TASK: Look through the data below and say how many of its lines contain "spacing", adding nothing else.

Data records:
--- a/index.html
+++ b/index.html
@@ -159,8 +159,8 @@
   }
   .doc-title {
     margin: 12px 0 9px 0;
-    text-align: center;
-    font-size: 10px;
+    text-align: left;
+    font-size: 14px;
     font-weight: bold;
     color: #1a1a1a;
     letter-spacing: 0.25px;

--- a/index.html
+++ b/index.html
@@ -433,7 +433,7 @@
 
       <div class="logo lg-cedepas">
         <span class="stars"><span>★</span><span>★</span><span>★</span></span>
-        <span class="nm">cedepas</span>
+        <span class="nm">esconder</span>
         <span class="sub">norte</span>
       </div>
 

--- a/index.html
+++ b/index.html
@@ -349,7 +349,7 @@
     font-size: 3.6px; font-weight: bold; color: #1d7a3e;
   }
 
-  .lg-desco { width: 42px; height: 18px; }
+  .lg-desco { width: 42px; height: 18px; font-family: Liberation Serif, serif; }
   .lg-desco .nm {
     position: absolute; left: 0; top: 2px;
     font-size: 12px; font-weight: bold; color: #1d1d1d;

...

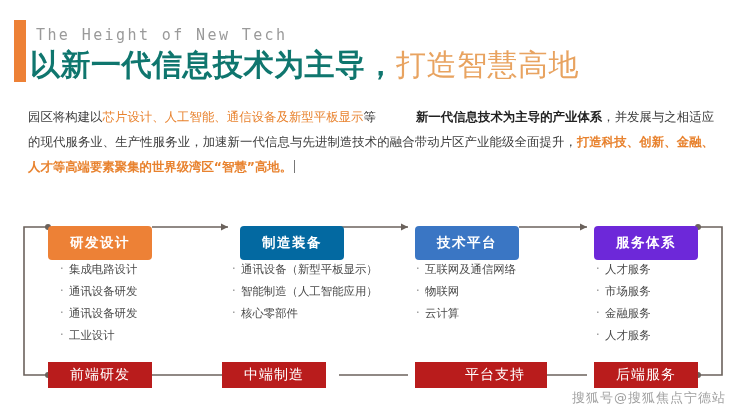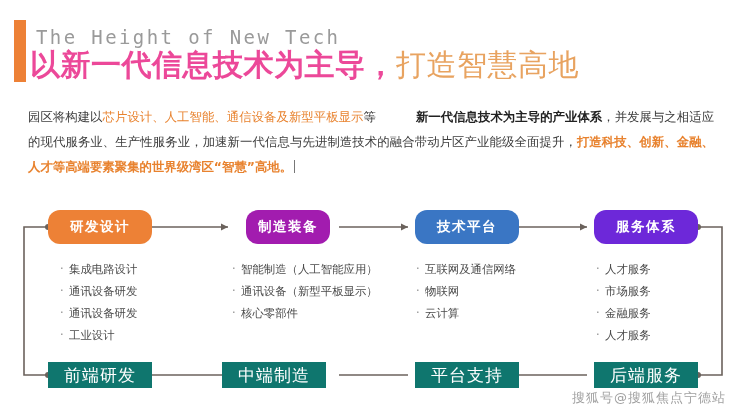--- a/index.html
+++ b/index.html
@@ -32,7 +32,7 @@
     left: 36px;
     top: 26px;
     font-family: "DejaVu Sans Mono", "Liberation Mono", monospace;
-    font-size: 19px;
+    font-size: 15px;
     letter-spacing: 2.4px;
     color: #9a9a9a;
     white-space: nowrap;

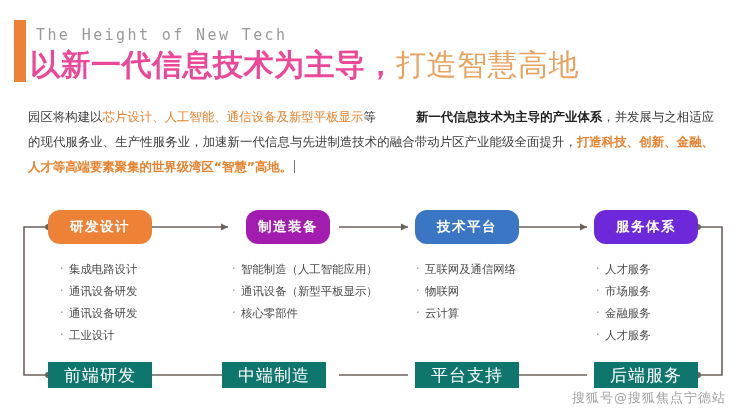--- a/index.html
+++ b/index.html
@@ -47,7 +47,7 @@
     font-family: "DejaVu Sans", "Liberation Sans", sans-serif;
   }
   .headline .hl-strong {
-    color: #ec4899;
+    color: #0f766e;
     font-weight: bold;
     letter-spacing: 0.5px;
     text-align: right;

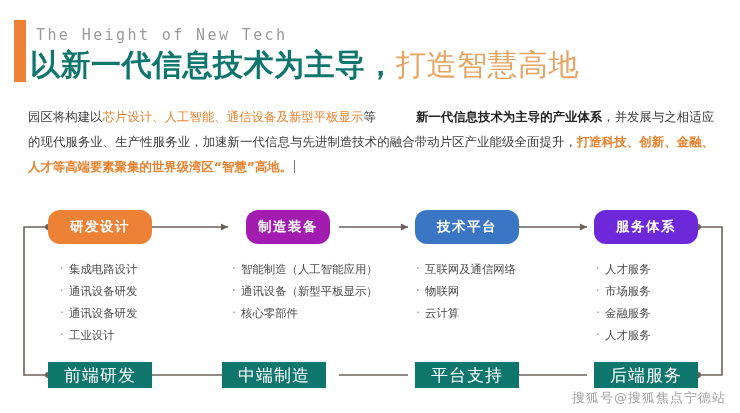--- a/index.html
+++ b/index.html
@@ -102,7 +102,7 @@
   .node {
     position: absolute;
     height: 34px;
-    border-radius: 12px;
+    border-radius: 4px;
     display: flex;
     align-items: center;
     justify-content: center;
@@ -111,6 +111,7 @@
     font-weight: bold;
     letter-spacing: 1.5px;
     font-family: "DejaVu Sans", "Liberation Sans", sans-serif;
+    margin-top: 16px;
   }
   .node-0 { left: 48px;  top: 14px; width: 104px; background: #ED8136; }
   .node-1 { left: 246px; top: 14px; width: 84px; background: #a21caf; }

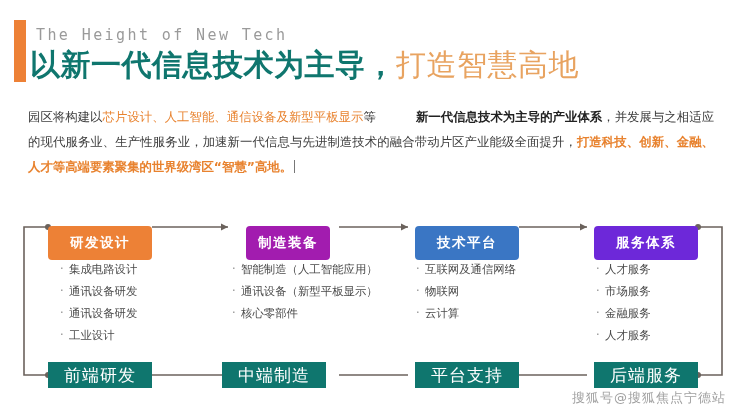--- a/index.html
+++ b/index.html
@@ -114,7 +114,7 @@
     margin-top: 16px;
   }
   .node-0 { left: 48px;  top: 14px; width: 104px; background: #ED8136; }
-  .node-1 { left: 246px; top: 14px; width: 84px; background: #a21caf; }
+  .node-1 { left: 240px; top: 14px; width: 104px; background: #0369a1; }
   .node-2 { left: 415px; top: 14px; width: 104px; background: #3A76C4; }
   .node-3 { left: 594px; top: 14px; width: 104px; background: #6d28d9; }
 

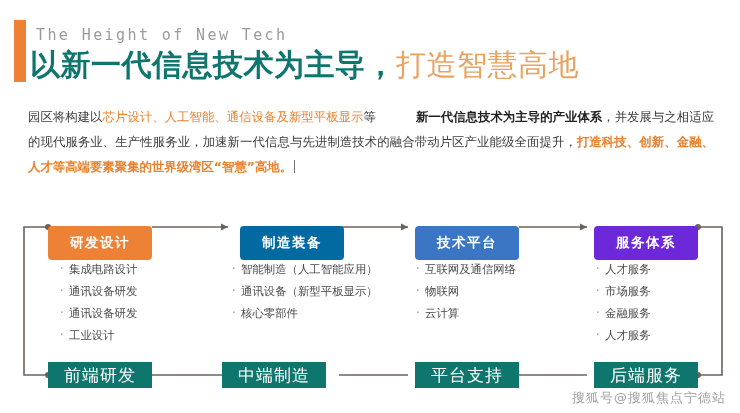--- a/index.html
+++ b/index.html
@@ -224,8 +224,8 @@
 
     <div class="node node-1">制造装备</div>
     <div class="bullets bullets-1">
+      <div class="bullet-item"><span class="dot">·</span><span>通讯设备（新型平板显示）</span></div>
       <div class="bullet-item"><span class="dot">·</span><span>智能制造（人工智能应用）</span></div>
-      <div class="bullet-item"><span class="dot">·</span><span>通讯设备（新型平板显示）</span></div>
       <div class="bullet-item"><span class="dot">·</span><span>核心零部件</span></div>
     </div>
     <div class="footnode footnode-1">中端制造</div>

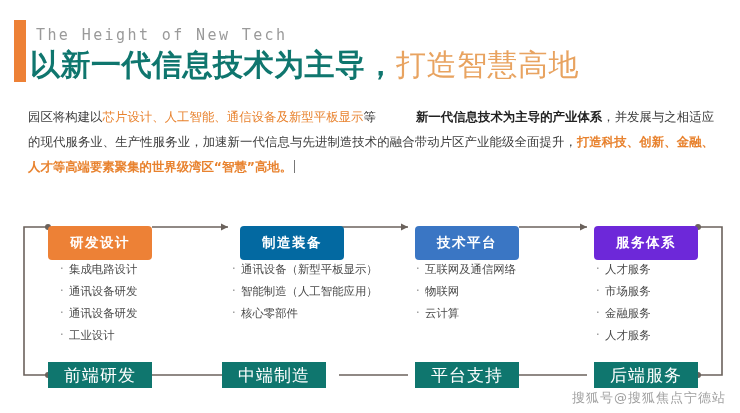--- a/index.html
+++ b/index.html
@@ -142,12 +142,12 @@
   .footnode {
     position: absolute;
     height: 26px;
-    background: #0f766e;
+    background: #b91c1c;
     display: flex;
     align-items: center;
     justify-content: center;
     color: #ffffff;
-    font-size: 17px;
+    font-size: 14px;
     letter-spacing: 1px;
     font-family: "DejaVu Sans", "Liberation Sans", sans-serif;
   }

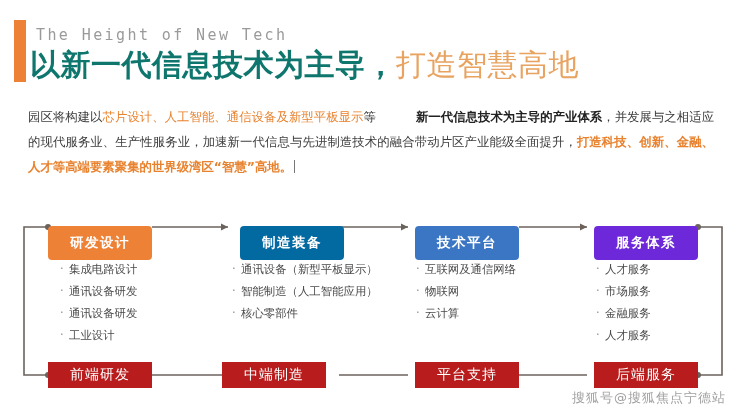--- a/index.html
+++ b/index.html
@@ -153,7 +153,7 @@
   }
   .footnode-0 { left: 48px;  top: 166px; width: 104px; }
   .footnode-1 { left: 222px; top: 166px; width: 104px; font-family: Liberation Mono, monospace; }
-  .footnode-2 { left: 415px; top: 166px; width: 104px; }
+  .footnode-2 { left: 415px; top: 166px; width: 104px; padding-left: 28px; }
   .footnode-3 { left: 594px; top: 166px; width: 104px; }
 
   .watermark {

YOUR SOLUTION: 5